## [WORK REQUIRED]
Quote the data exactly, first line to the line containing "14px -> 23px", with no pictures.

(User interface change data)
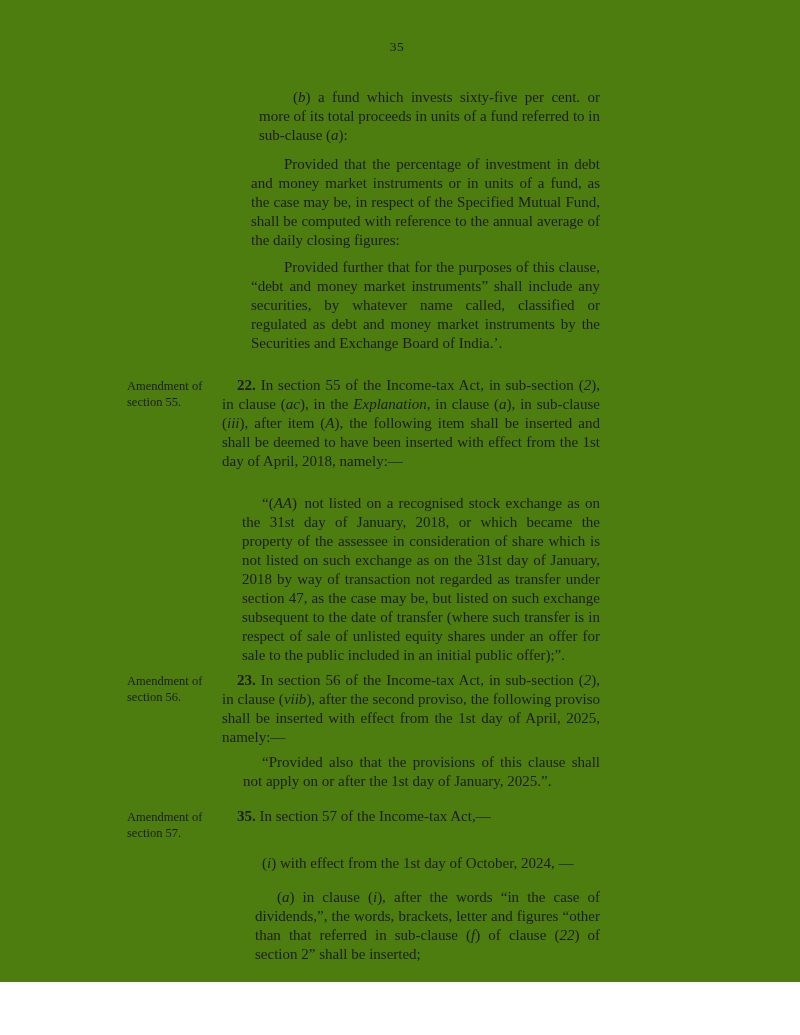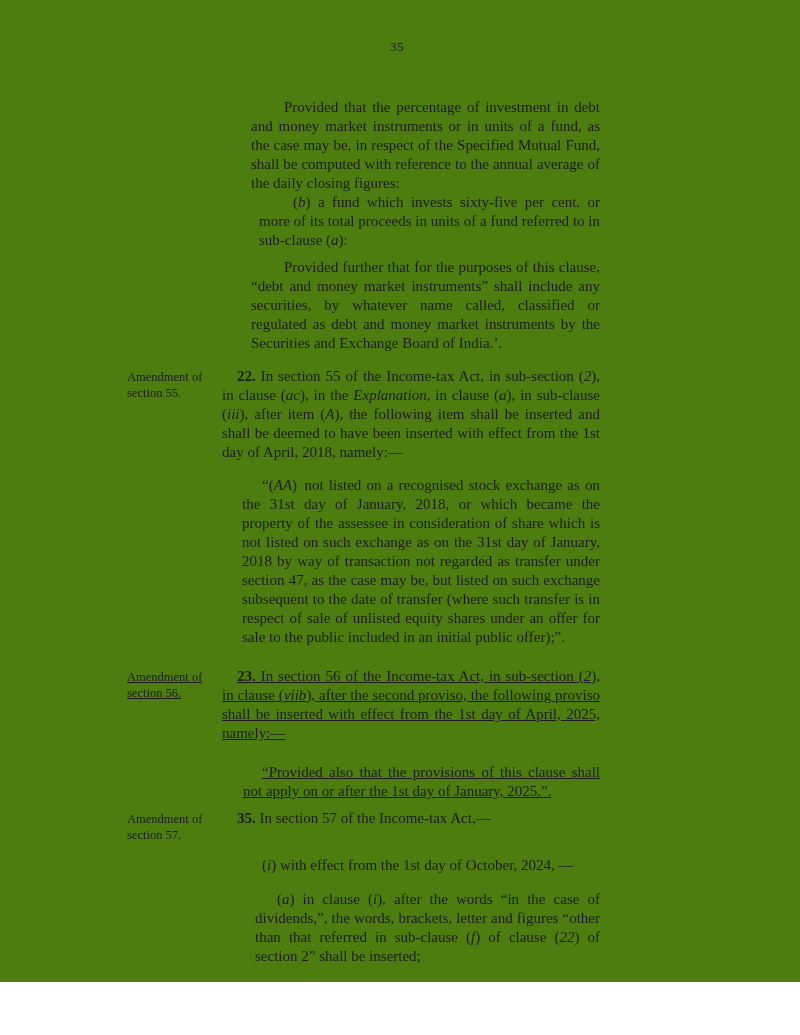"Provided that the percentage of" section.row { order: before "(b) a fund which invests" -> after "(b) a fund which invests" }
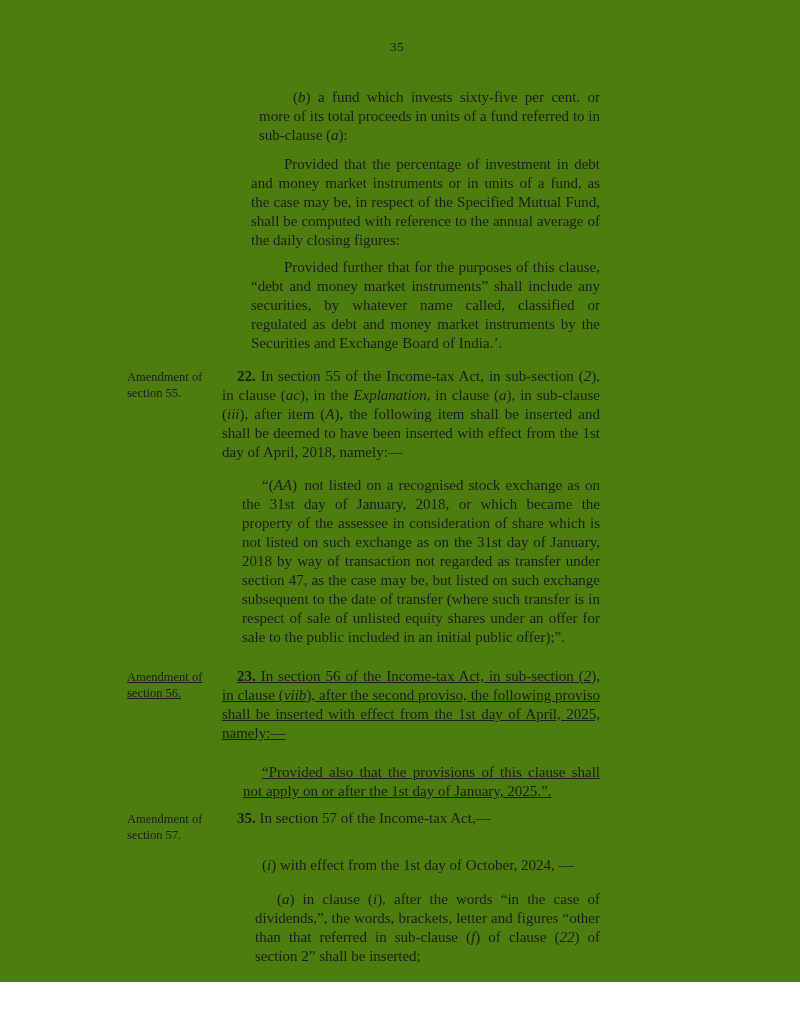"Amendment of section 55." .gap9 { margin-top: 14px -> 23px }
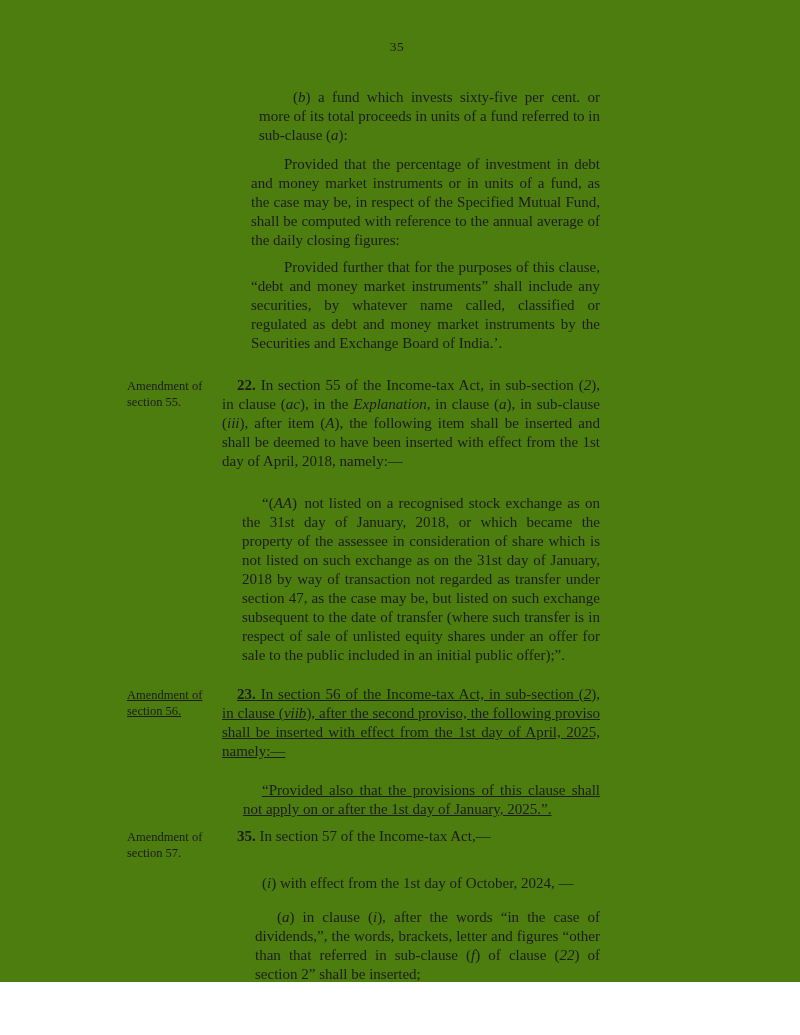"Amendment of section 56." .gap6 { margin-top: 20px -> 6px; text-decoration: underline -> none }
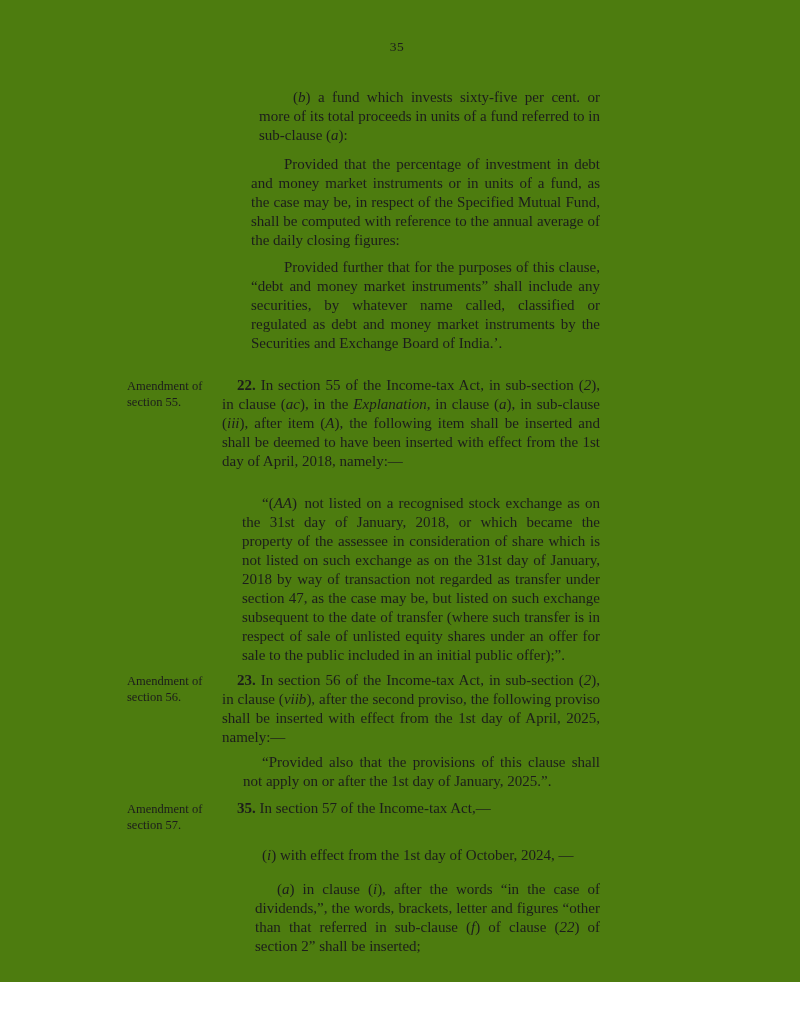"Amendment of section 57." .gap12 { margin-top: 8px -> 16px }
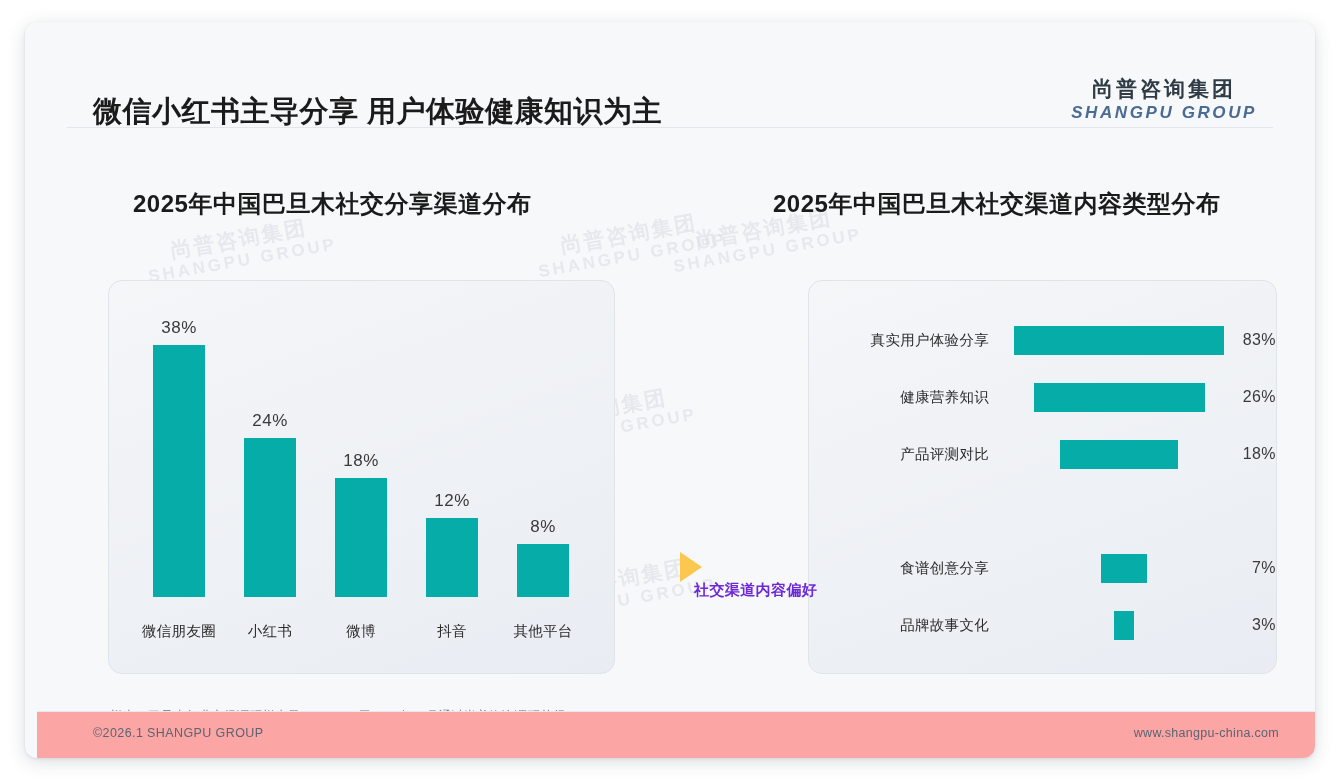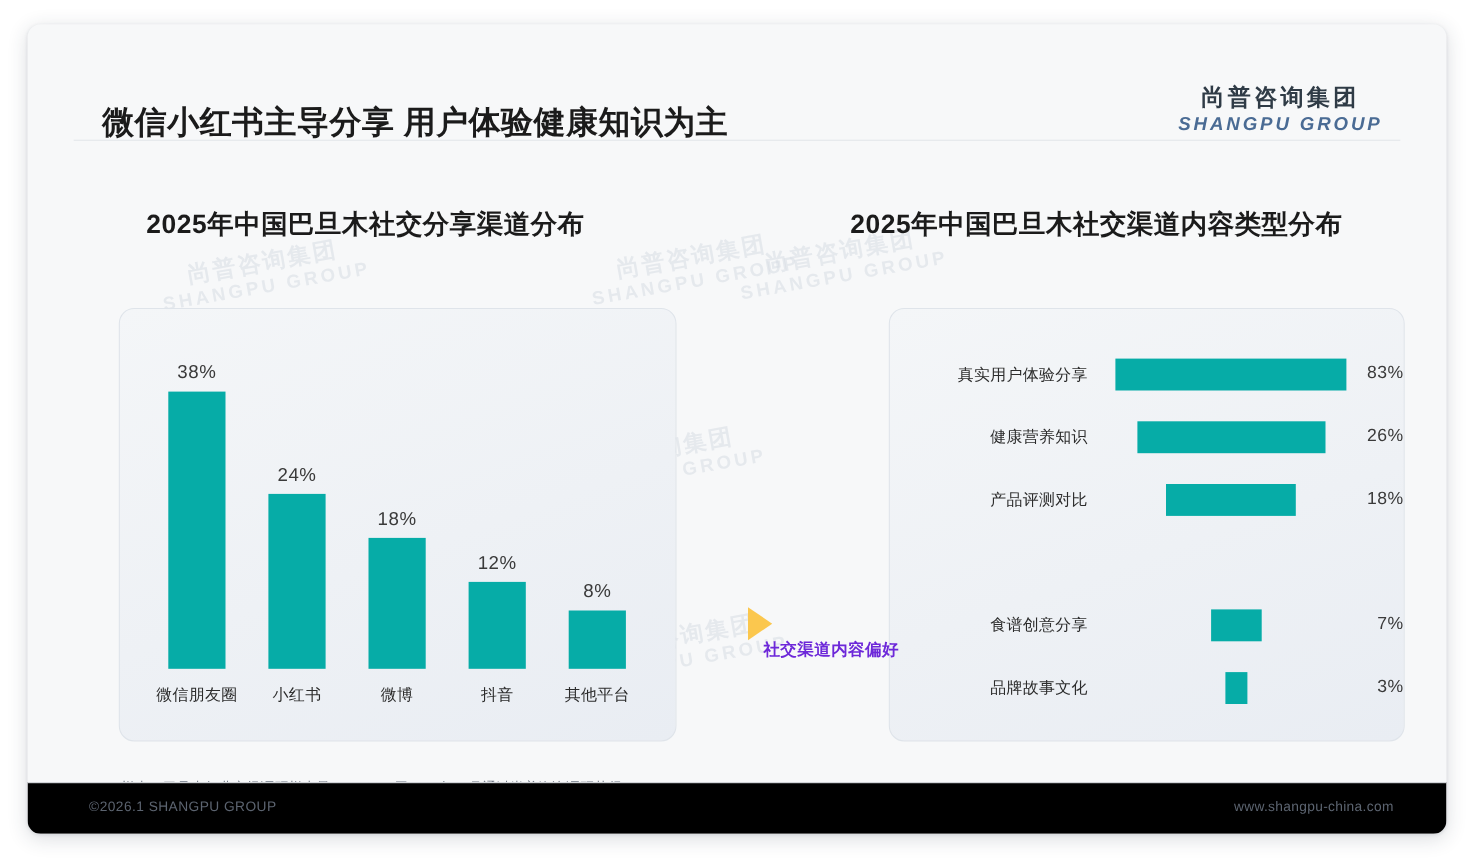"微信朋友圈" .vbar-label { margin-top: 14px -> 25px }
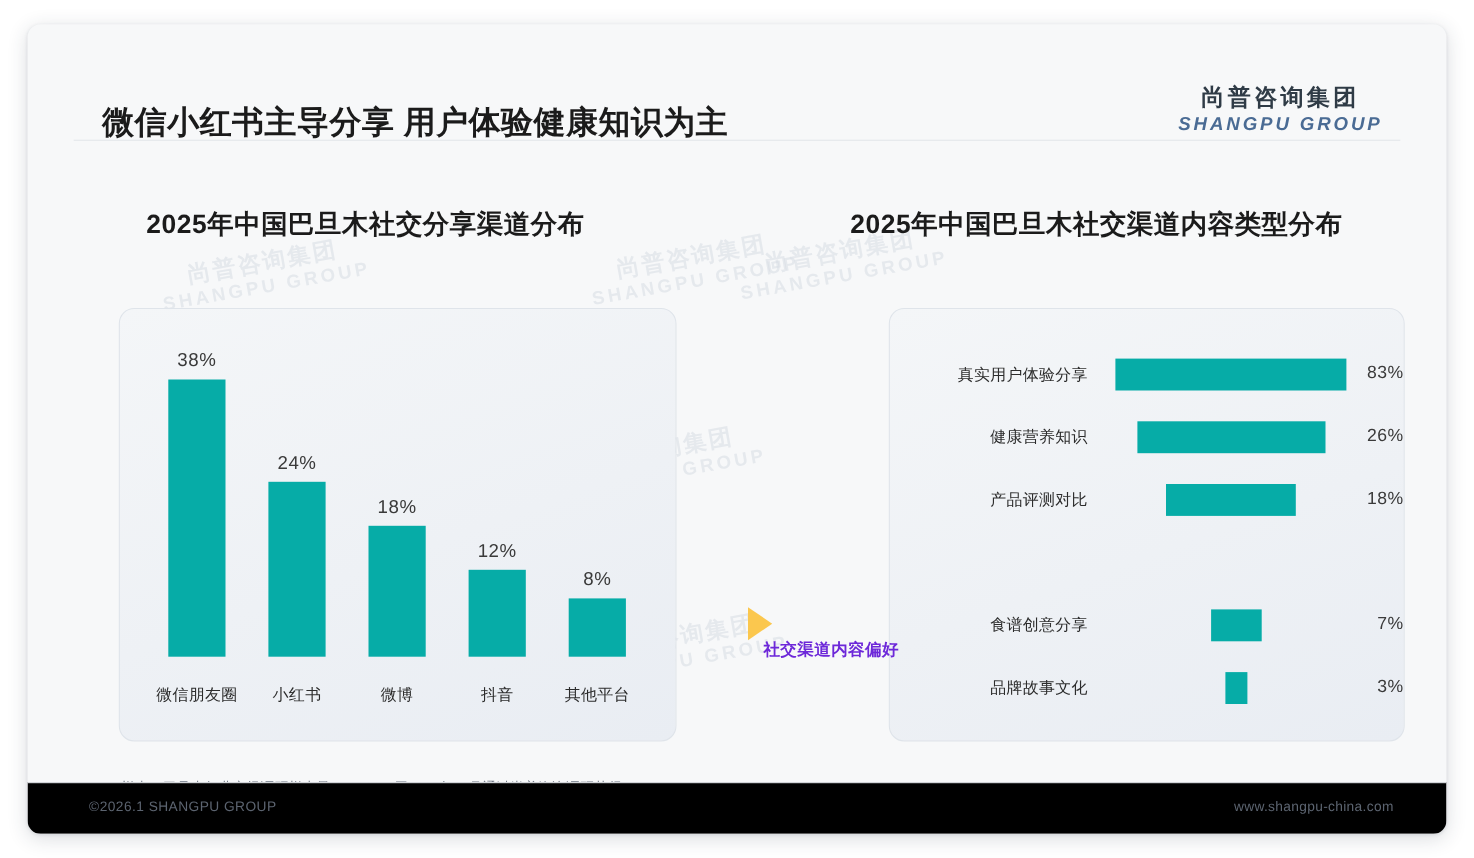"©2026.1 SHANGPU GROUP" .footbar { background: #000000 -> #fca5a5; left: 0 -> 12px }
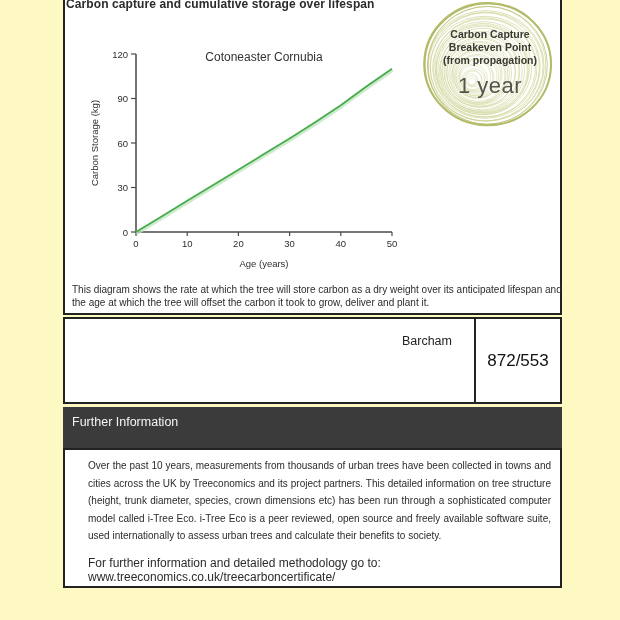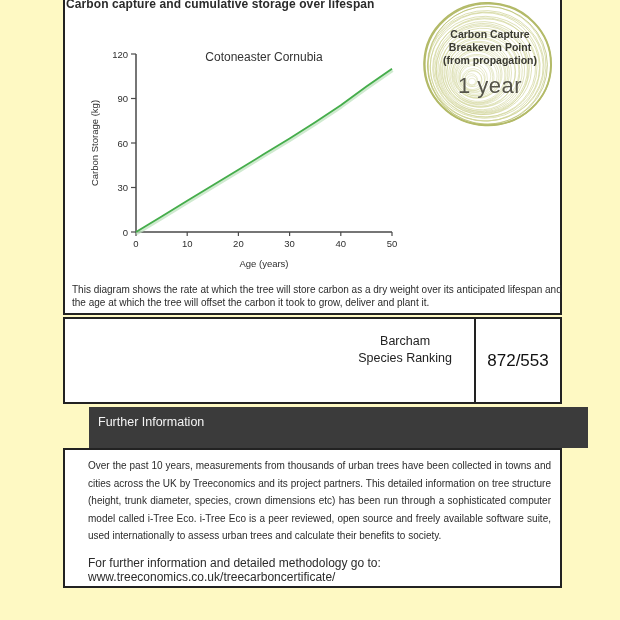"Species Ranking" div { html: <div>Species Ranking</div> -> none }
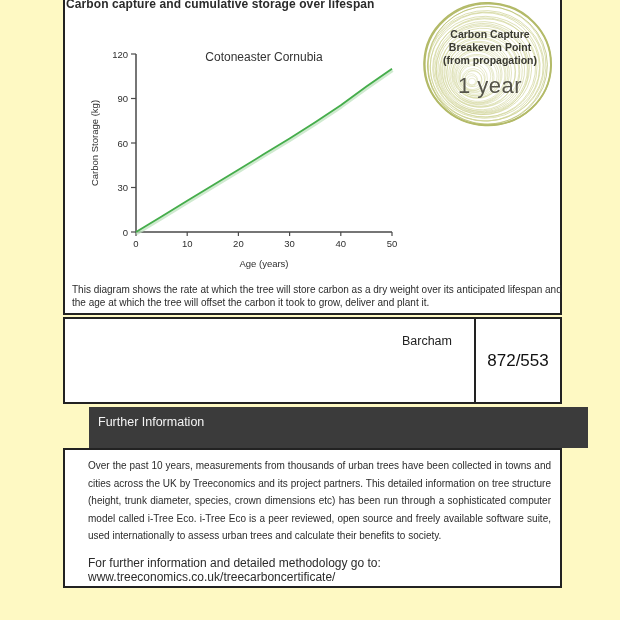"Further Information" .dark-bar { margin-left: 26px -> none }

## [PROBLEM SOLUTION]
"Provided that the percentage of" section.row { order: before "(b) a fund which invests" -> after "(b) a fund which invests" }
"Amendment of section 55." .gap9 { margin-top: 14px -> 23px }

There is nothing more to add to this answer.